• [DATA SUPPLIED]:
[Start of section]

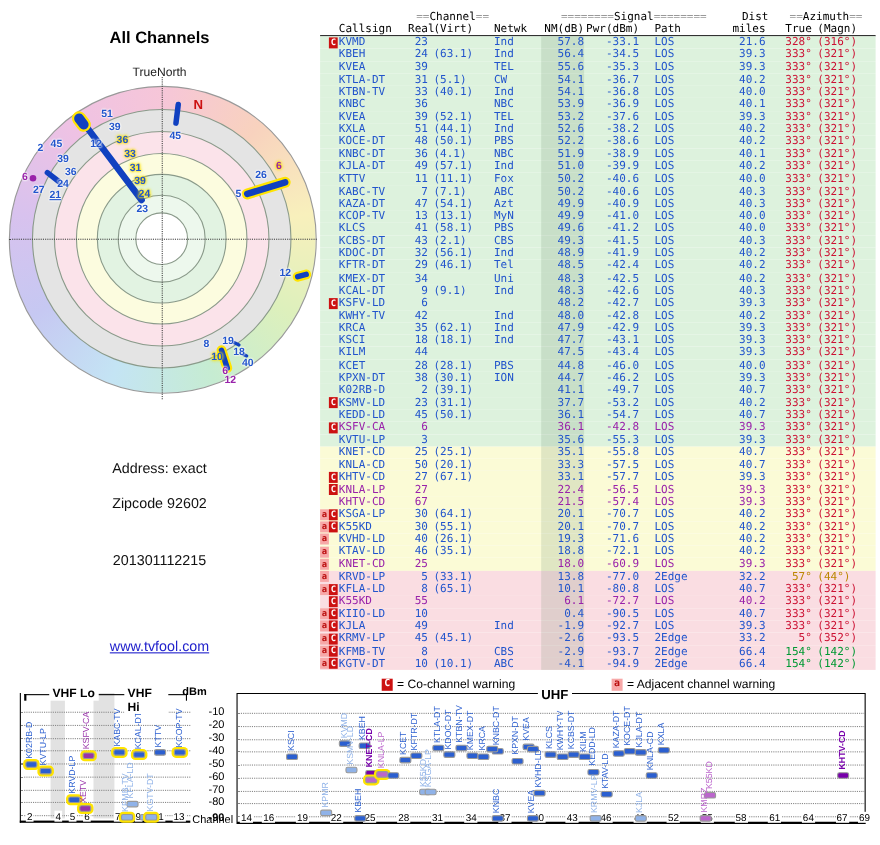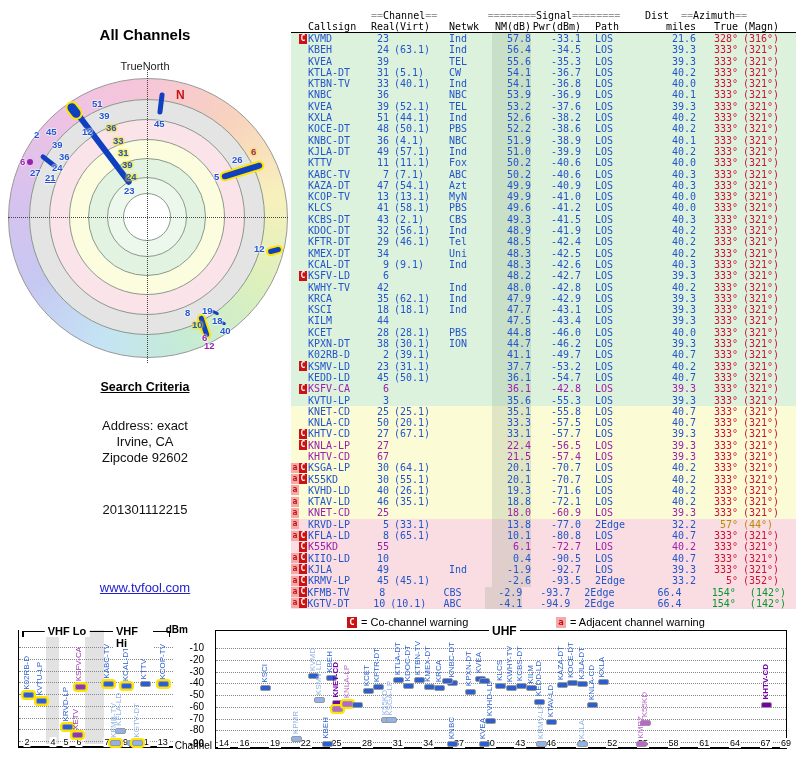--- a/index.html
+++ b/index.html
@@ -45,28 +45,28 @@
   .c-call{width:63px;}
   .c-real{width:18px;text-align:right;}
   .c-virt{width:47px;padding-left:5px;}
   .c-net{width:43px;padding-left:8px;}
   .c-nm{width:39px;text-align:right;}
   .c-pwr{width:50px;text-align:right;}
   .c-path{width:61px;padding-left:14px;}
   .c-mi{width:40px;text-align:right;}
   .c-true{width:42px;text-align:right;}
   .c-magn{width:48px;padding-left:5px;}
-  #hline1{display:flex;height:11px;}
+  #hline1{display:flex;height:11px;justify-content:space-between;}
   #hline2{display:flex;height:11px;border-bottom:1px solid #000;}
   .h-sp1{width:80px;} .h-chan{width:65px;text-align:center;} .h-net{width:43px;}
   .h-sig{width:150px;text-align:center;} .h-dist{width:40px;text-align:right;}
   .h-az{width:90px;text-align:center;}
   .row-g{background:#ddf2dd;} .row-y{background:#fbfbd6;} .row-p{background:#fadde2;}
   .tone-b{color:#2255cc;} .tone-v{color:#9922aa;}
-  .az-r{color:#cc1133;} .az-o{color:#bb8800;} .az-g{color:#009933;padding-left:14px;}
+  .az-r{color:#cc1133;} .az-o{color:#bb8800;} .az-g{color:#009933;}
   .nmband{background:rgba(120,150,120,0.20);}
   .fslot{width:8px;height:10px;margin-top:0.5px;font:bold 8px "DejaVu Sans Mono",monospace;
      text-align:center;line-height:10px;}
   .fa{background:#f7a8a8;color:#bb1111;} .fC{background:#cc1111;color:#fff;}
   
   .legend{position:absolute;top:616px;display:flex;align-items:center;gap:4px;
      font-size:11px;color:#000;}
   .lgbox{width:10px;height:11px;font:bold 9px "DejaVu Sans Mono",monospace;
      text-align:center;line-height:11px;}
   .chart{position:absolute;top:630px;height:116px;border-left:1px solid #000;
@@ -146,23 +146,21 @@
         <span class="rlab" style="left: 177px; top: 229px;">8</span>
         <span class="rlab" style="left: 194px; top: 227px;">19</span>
         <span class="rlab hl" style="left: 184px; top: 241px;">10</span>
         <span class="rlab" style="left: 204px; top: 237px;">18</span>
         <span class="rlab" style="left: 212px; top: 247px;">40</span>
         <span class="rlab v" style="left: 194px; top: 254px;">6</span>
         <span class="rlab v" style="left: 196px; top: 262px;">12</span>
       </div>
   </div>
 
-  <div id="scHead">Search Criteria</div>
   <div class="scLine" style="top:418px">Address: exact</div>
-  <div class="scLine" style="top:434px">Irvine, CA</div>
   <div class="scLine" style="top:450px">Zipcode 92602</div>
   <div class="scLine" style="top:502px">201301112215</div>
   <a id="link">www.tvfool.com</a>
 
   <div id="sigTable">
     <div id="hline1">
       <span class="h-sp1"></span>
       <span class="h-chan"><span class="hgray">==</span><span>Channel</span><span class="hgray">==</span></span>
       <span class="h-net"></span>
       <span class="h-sig"><span class="hgray">========</span><span>Signal</span><span class="hgray">========</span></span>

[End of section]

If an entry holds an image, omit that image and print the remainder exactly as it stands.

--- a/index.html
+++ b/index.html
@@ -45,28 +45,28 @@
   .c-call{width:63px;}
   .c-real{width:18px;text-align:right;}
   .c-virt{width:47px;padding-left:5px;}
   .c-net{width:43px;padding-left:8px;}
   .c-nm{width:39px;text-align:right;}
   .c-pwr{width:50px;text-align:right;}
   .c-path{width:61px;padding-left:14px;}
   .c-mi{width:40px;text-align:right;}
   .c-true{width:42px;text-align:right;}
   .c-magn{width:48px;padding-left:5px;}
-  #hline1{display:flex;height:11px;}
+  #hline1{display:flex;height:11px;justify-content:space-between;}
   #hline2{display:flex;height:11px;border-bottom:1px solid #000;}
   .h-sp1{width:80px;} .h-chan{width:65px;text-align:center;} .h-net{width:43px;}
   .h-sig{width:150px;text-align:center;} .h-dist{width:40px;text-align:right;}
   .h-az{width:90px;text-align:center;}
   .row-g{background:#ddf2dd;} .row-y{background:#fbfbd6;} .row-p{background:#fadde2;}
   .tone-b{color:#2255cc;} .tone-v{color:#9922aa;}
-  .az-r{color:#cc1133;} .az-o{color:#bb8800;} .az-g{color:#009933;padding-left:14px;}
+  .az-r{color:#cc1133;} .az-o{color:#bb8800;} .az-g{color:#009933;}
   .nmband{background:rgba(120,150,120,0.20);}
   .fslot{width:8px;height:10px;margin-top:0.5px;font:bold 8px "DejaVu Sans Mono",monospace;
      text-align:center;line-height:10px;}
   .fa{background:#f7a8a8;color:#bb1111;} .fC{background:#cc1111;color:#fff;}
   
   .legend{position:absolute;top:616px;display:flex;align-items:center;gap:4px;
      font-size:11px;color:#000;}
   .lgbox{width:10px;height:11px;font:bold 9px "DejaVu Sans Mono",monospace;
      text-align:center;line-height:11px;}
   .chart{position:absolute;top:630px;height:116px;border-left:1px solid #000;
@@ -146,23 +146,21 @@
         <span class="rlab" style="left: 177px; top: 229px;">8</span>
         <span class="rlab" style="left: 194px; top: 227px;">19</span>
         <span class="rlab hl" style="left: 184px; top: 241px;">10</span>
         <span class="rlab" style="left: 204px; top: 237px;">18</span>
         <span class="rlab" style="left: 212px; top: 247px;">40</span>
         <span class="rlab v" style="left: 194px; top: 254px;">6</span>
         <span class="rlab v" style="left: 196px; top: 262px;">12</span>
       </div>
   </div>
 
-  <div id="scHead">Search Criteria</div>
   <div class="scLine" style="top:418px">Address: exact</div>
-  <div class="scLine" style="top:434px">Irvine, CA</div>
   <div class="scLine" style="top:450px">Zipcode 92602</div>
   <div class="scLine" style="top:502px">201301112215</div>
   <a id="link">www.tvfool.com</a>
 
   <div id="sigTable">
     <div id="hline1">
       <span class="h-sp1"></span>
       <span class="h-chan"><span class="hgray">==</span><span>Channel</span><span class="hgray">==</span></span>
       <span class="h-net"></span>
       <span class="h-sig"><span class="hgray">========</span><span>Signal</span><span class="hgray">========</span></span>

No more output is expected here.